*Problem requirements*
Each line below with the word "中心城区可能划定城镇开发边界地域和市政府认为需要重点管理的地区所涉及的乡镇" needs to be copied.

*Dataset extract*
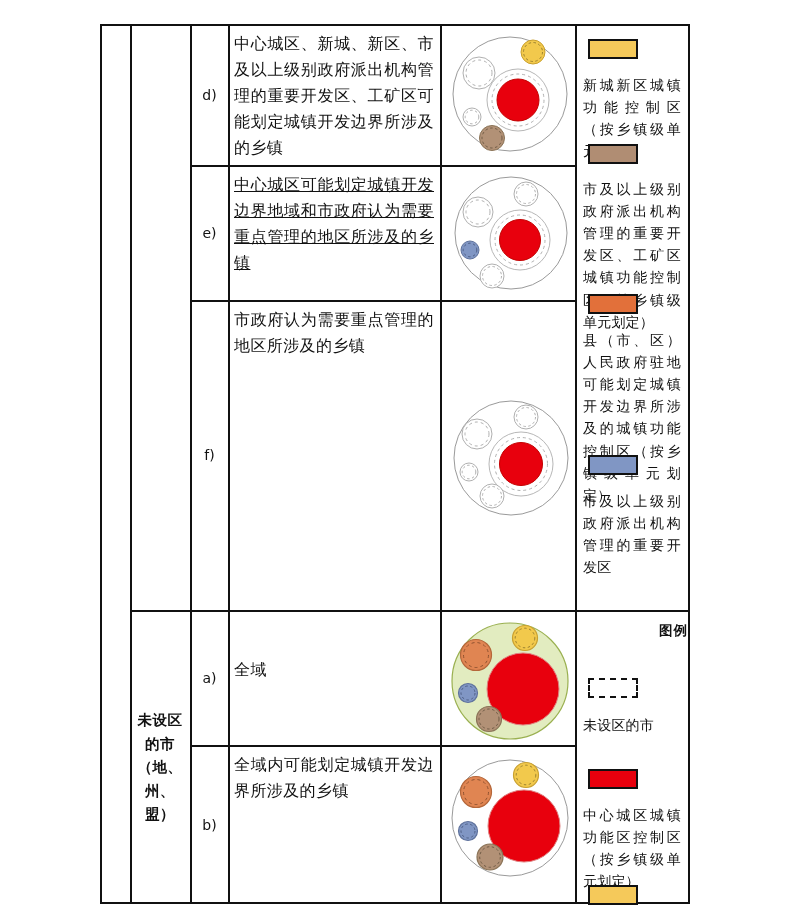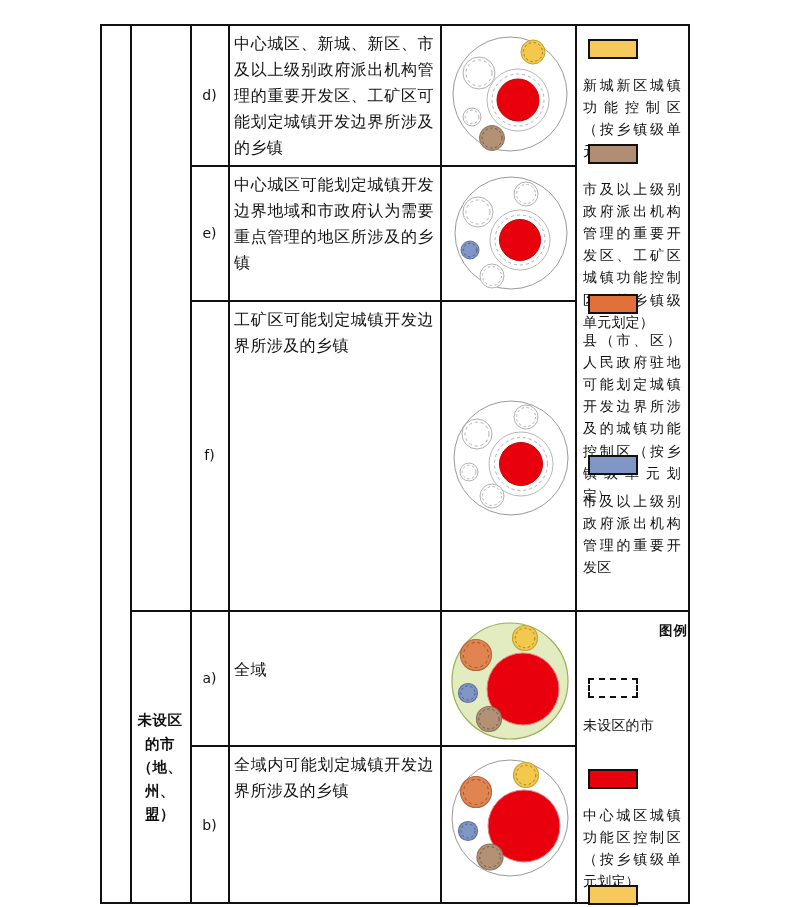--- a/index.html
+++ b/index.html
@@ -180,7 +180,7 @@
   <div class="label-cell" style="left:192px; top:167px; width:35px; height:132px;">
     <span>e)</span>
   </div>
-  <div class="cell-text" style="left:234px; top:172px; width:200px;">中心城区可能划定城镇开发边界地域和市政府认为需要重点管理的地区所涉及的乡镇</div>
+  <div class="cell-text" style="left:234px; top:172px; width:200px;text-decoration:underline;">中心城区可能划定城镇开发边界地域和市政府认为需要重点管理的地区所涉及的乡镇</div>
 
   <div class="diagram" style="left:450px; top:170px;">
     <svg width="126" height="128" viewBox="0 0 126 128">

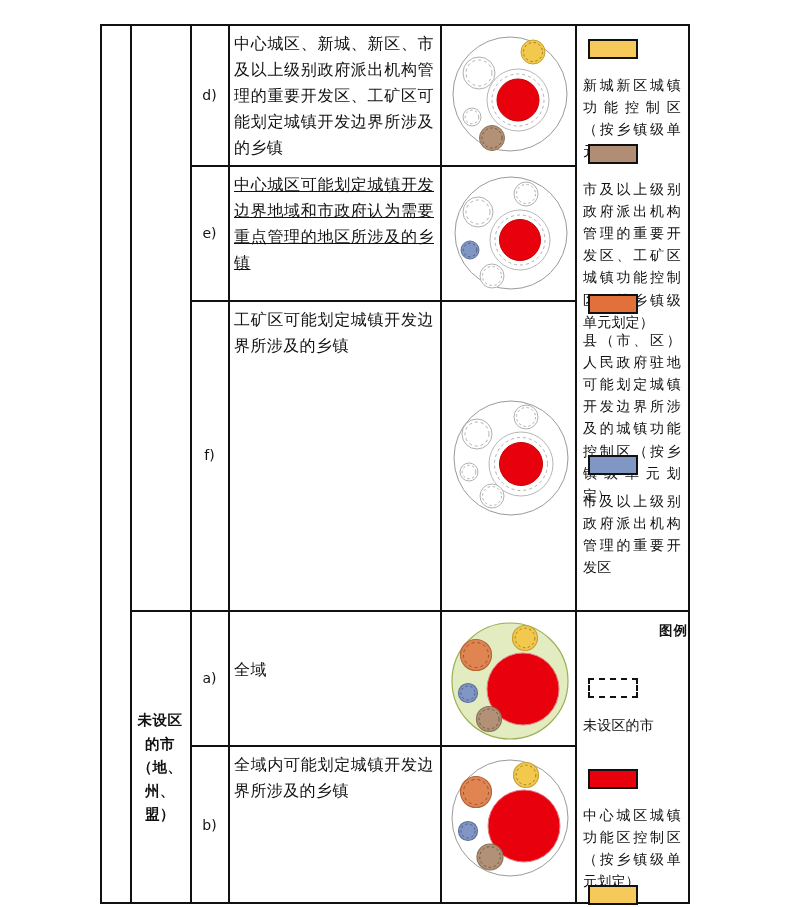--- a/index.html
+++ b/index.html
@@ -206,7 +206,7 @@
   <div class="label-cell" style="left:192px; top:302px; width:35px; height:306px;">
     <span>f)</span>
   </div>
-  <div class="cell-text" style="left:234px; top:307px; width:200px;">工矿区可能划定城镇开发边界所涉及的乡镇</div>
+  <div class="cell-text" style="left:234px; top:307px; width:200px;">市政府认为需要重点管理的地区所涉及的乡镇</div>
 
   <div class="diagram" style="left:450px; top:392px;">
     <svg width="126" height="132" viewBox="0 0 126 132">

*Completed exercise*
-  <div class="cell-text" style="left:234px; top:172px; width:200px;">中心城区可能划定城镇开发边界地域和市政府认为需要重点管理的地区所涉及的乡镇</div>
+  <div class="cell-text" style="left:234px; top:172px; width:200px;text-decoration:underline;">中心城区可能划定城镇开发边界地域和市政府认为需要重点管理的地区所涉及的乡镇</div>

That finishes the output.